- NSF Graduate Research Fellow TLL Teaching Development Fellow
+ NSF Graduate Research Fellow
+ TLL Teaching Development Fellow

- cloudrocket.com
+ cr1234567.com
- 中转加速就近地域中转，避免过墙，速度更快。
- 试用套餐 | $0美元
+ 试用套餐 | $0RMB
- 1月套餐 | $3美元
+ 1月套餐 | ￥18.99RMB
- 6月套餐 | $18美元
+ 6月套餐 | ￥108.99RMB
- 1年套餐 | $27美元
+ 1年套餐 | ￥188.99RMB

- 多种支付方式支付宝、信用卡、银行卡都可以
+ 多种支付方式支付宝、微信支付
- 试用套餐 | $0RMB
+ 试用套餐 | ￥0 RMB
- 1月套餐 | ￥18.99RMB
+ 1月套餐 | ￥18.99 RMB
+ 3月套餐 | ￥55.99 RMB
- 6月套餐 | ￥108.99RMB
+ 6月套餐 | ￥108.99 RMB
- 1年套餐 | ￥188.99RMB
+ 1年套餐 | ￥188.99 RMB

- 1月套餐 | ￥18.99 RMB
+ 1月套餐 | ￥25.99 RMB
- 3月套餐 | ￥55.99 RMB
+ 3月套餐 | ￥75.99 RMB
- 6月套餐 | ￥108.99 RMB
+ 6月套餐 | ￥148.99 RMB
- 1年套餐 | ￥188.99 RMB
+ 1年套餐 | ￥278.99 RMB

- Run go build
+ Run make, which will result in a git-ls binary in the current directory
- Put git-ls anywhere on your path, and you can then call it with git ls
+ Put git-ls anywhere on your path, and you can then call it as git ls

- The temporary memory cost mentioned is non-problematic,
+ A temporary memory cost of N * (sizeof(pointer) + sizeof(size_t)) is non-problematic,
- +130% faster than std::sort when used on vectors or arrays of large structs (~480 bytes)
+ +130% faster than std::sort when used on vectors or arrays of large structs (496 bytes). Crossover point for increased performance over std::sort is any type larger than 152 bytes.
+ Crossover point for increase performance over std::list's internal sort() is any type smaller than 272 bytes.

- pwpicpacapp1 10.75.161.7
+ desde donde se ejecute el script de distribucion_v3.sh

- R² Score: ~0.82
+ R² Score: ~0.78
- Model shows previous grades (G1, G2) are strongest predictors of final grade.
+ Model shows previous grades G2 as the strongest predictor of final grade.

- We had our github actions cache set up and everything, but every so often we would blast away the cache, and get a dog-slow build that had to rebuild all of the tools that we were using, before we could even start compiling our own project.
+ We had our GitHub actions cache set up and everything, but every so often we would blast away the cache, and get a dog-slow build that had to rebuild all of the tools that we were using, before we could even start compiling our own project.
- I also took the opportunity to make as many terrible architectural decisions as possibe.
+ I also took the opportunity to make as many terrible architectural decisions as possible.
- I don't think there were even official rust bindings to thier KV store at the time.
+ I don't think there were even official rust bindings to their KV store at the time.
▬▬▬▬▬▬
▶ [WORK ITEM]: Please copy out each line of the material that contains the string "official".

▶ [WRITTEN RESPONSE]:
- I don't think there were even official rust bindings to thier KV store at the time.
+ I don't think there were even official rust bindings to their KV store at the time.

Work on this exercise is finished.